I was part of a group called Spiral which met here at St Matthews in the nineties, and in that we tried to work through the language of our faith as we prepared liturgies and rituals that reflected what we were discovering of ourselves and of God. I remember in one of the early services in the choir stalls, the first thing we did was gather the stories of our week – what we had been doing. It seemed a great way to begin a liturgy – to gather up some of the journeys we had been on it the past weeks.

 

One of the reasons I come to St Matthews is that much of the careful planning for liturgy here is based on this premise that we are partners with God in building a new world of peace, justice and love. 

 

We could possibly do even better at this. I once wrote a story about the church being a fire on the hill. A place where some people made the commitment to keep that fire alive. And others were welcome to gather around it as they journeyed. It would be a place where we could connect our stories with the stories of other pilgrims, and with the great stories of the past.
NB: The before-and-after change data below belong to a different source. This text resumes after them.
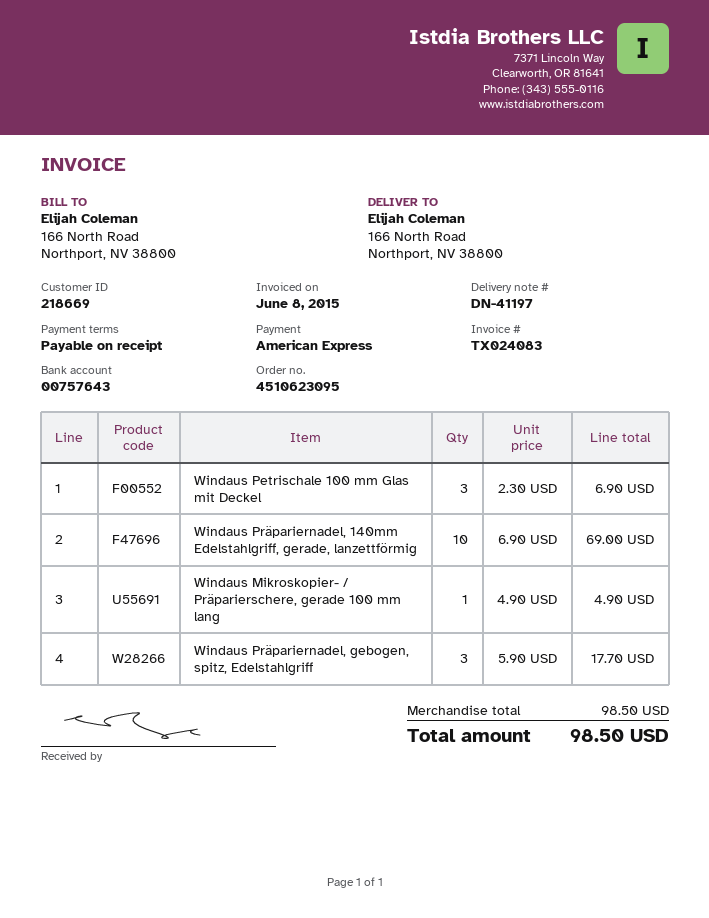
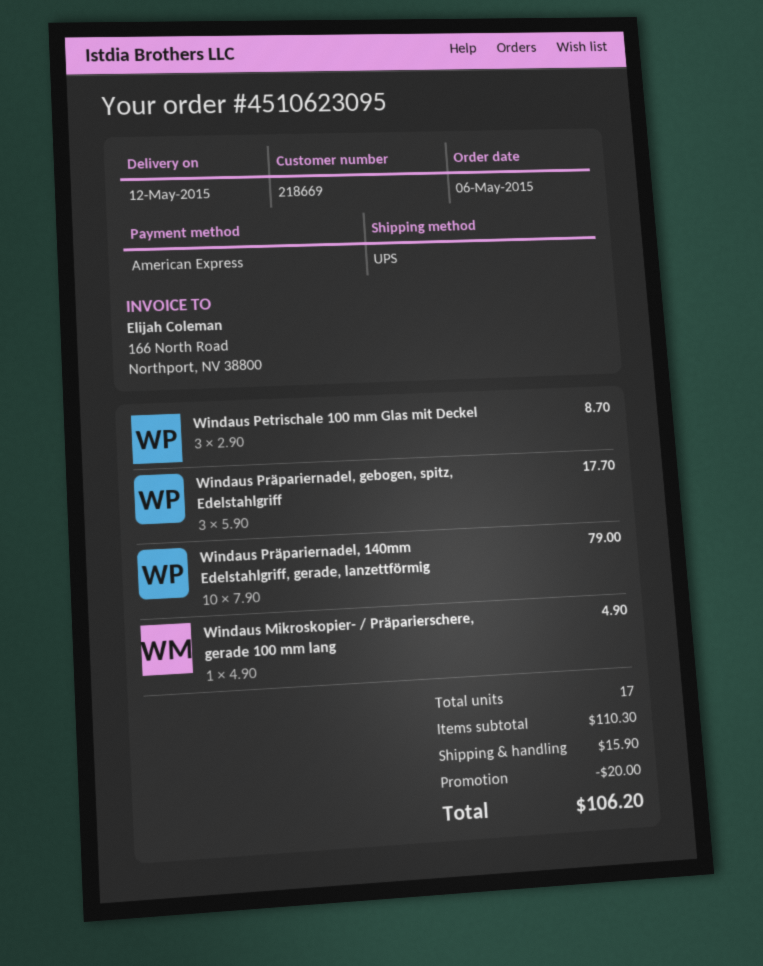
Windaus Petrischale 100 mm Glas mit Deckel: 3 x 2.30 = 6.90 -> 3 x 2.90 = 8.70
Windaus Präpariernadel, 140mm Edelstahlgriff, gerade, lanzettförmig: 10 x 6.90 = 69.00 -> 10 x 7.90 = 79.00
subtotal: 98.50 -> 110.30
discount: none -> 20.00
shipping: none -> 15.90
total: 98.50 -> 106.20

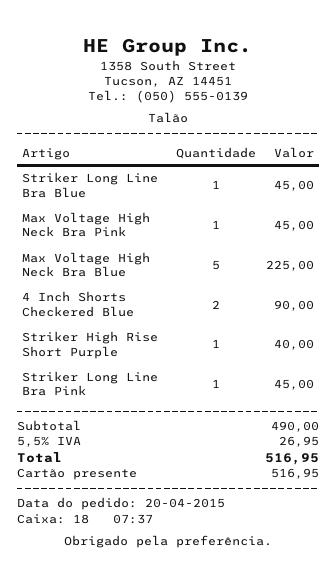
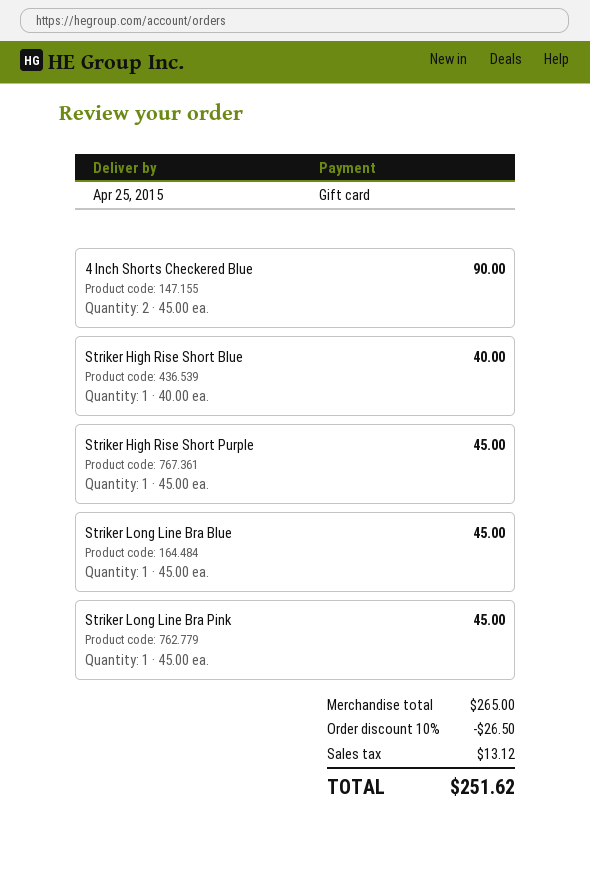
Max Voltage High Neck Bra Pink: 1 for 45.00 -> none
Max Voltage High Neck Bra Blue: 5 for 225.00 -> none
Striker High Rise Short Purple: 1 for 40.00 -> 1 for 45.00
Striker High Rise Short Blue: none -> 1 for 40.00
subtotal: 490.00 -> 265.00
discount: none -> 10% = 26.50
tax: 26.95 -> 13.12
total: 516.95 -> 251.62

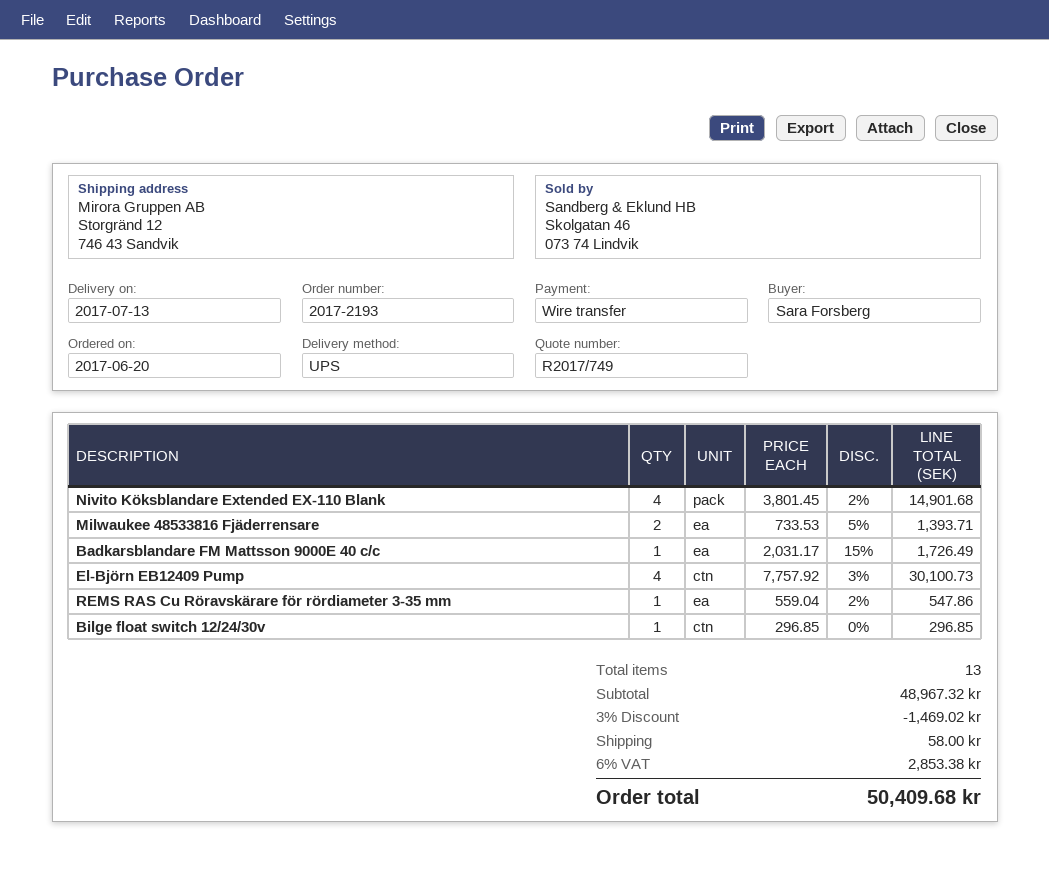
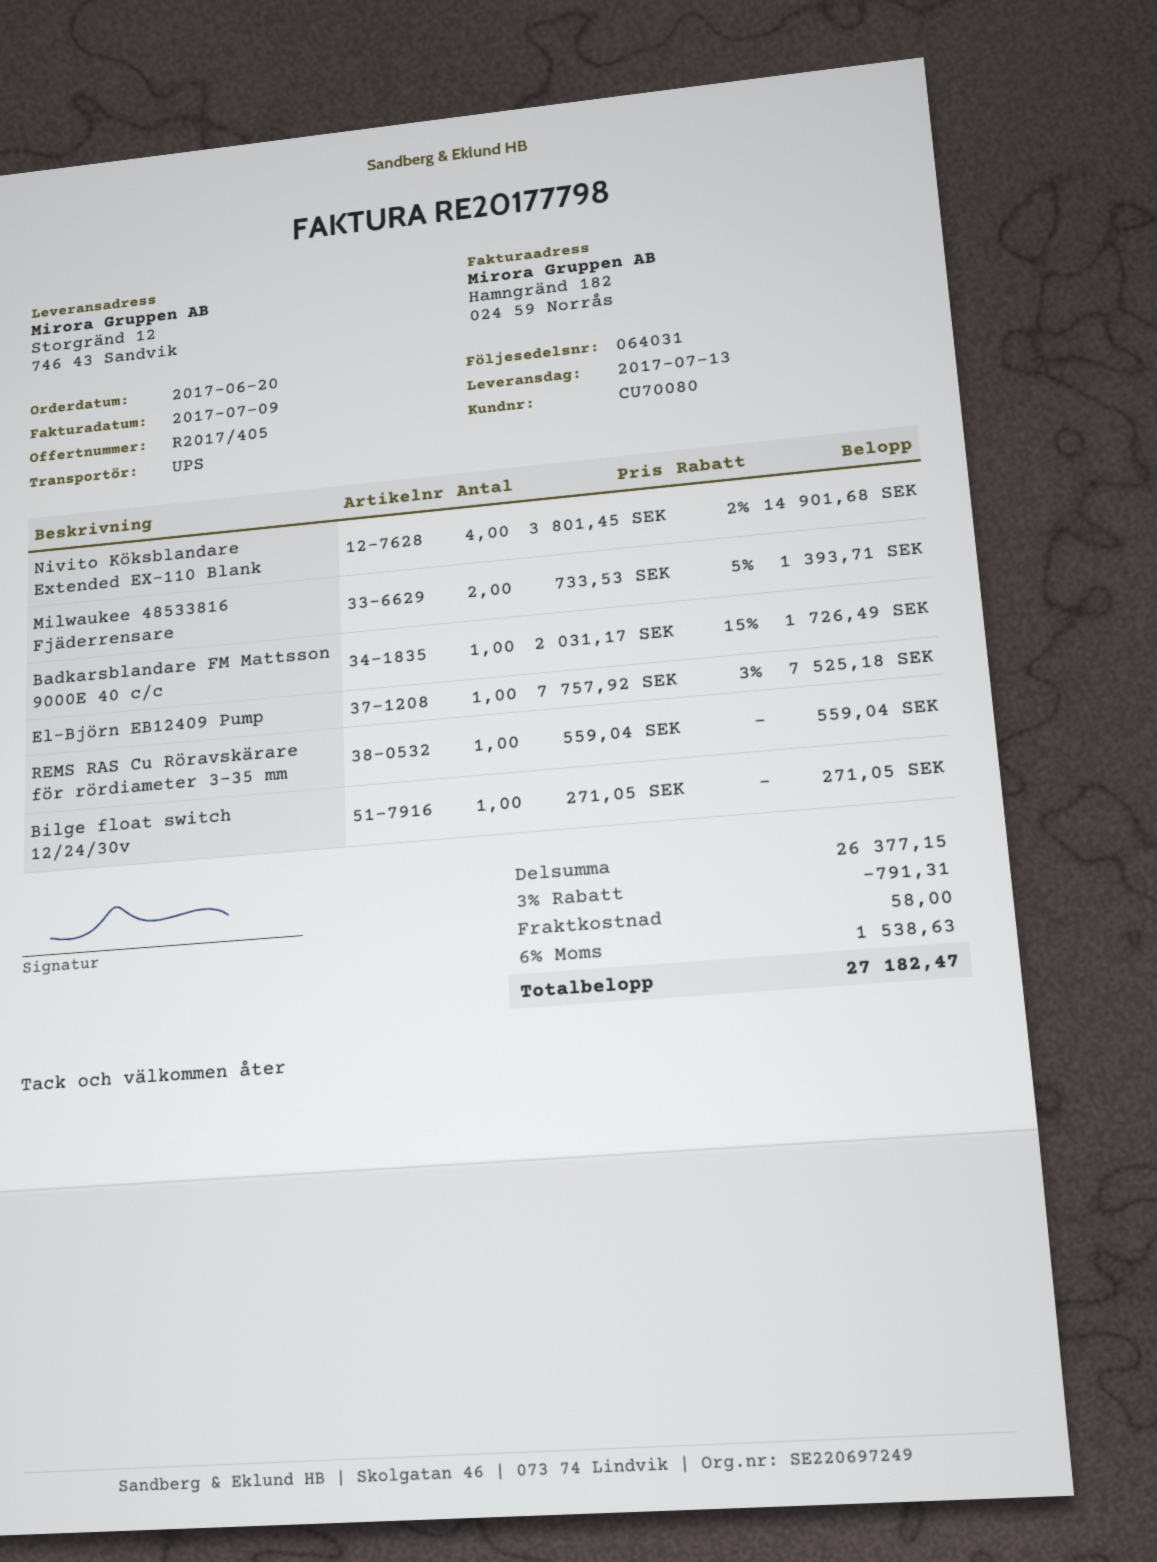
quote number: R2017/749 -> R2017/405
El-Björn EB12409 Pump: 4 x 7757.92 - 3% = 30100.73 -> 1 x 7757.92 - 3% = 7525.18
REMS RAS Cu Röravskärare för rördiameter 3-35 mm: 1 x 559.04 - 2% = 547.86 -> 1 x 559.04 = 559.04
Bilge float switch 12/24/30v: 1 x 296.85 = 296.85 -> 1 x 271.05 = 271.05
subtotal: 48967.32 -> 26377.15
discount: 3% = 1469.02 -> 3% = 791.31
tax: 6% = 2853.38 -> 6% = 1538.63
total: 50409.68 -> 27182.47

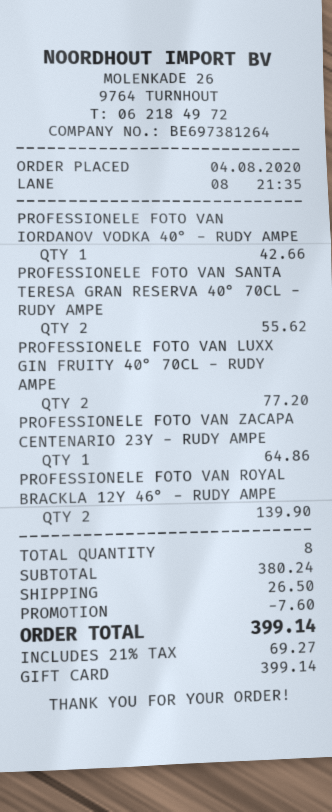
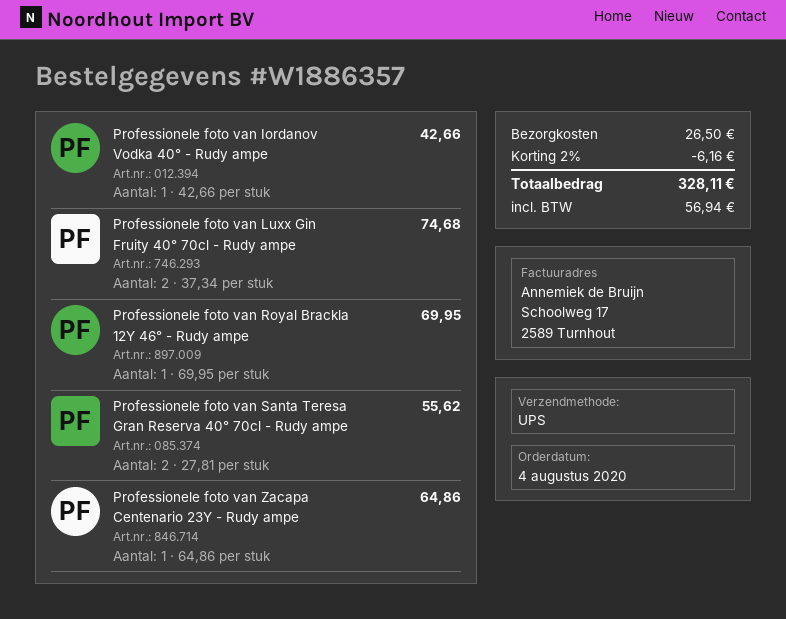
PROFESSIONELE FOTO VAN LUXX GIN FRUITY 40° 70CL - RUDY AMPE: 2 for 77.20 -> 2 for 74.68
PROFESSIONELE FOTO VAN ROYAL BRACKLA 12Y 46° - RUDY AMPE: 2 for 139.90 -> 1 for 69.95
discount: 7.60 -> 6.16
tax: 69.27 -> 56.94
total: 399.14 -> 328.11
Where we could celebrate and get some sustenance for the journey. 

 

This is one of the reasons I would like St Matthews and other churches to focus more on occasional (monthly?) festival services, rather than weekly services. Weekly services would be there for those who wanted them, but festivals would enable us to provide a welcoming place for people to gather for whom church is not home, but is a place to rekindle passion, make connections and commit ourselves to work for the world for which we long.

 

Back to the tension between waiting in hope and living in the present. 

 

If we are miserable sinners, then all we can do is wait for redemption - there is “no good in us” as the prayer book used to say. 

 

If we are blessed by God, if we are friends of God – the future is what we create together – we too are creators, not simply passive observers.

 

Yes this Advent we wait in expectation

for love, peace and justice to be fully present in our world.

But we do not wait passively,

We work alone and with each other,

To bring about the future of which we dream.

 

May we hold the tension of living in hope and living in the present moment,

Knowing that the future will be defined by what we do now. Amen.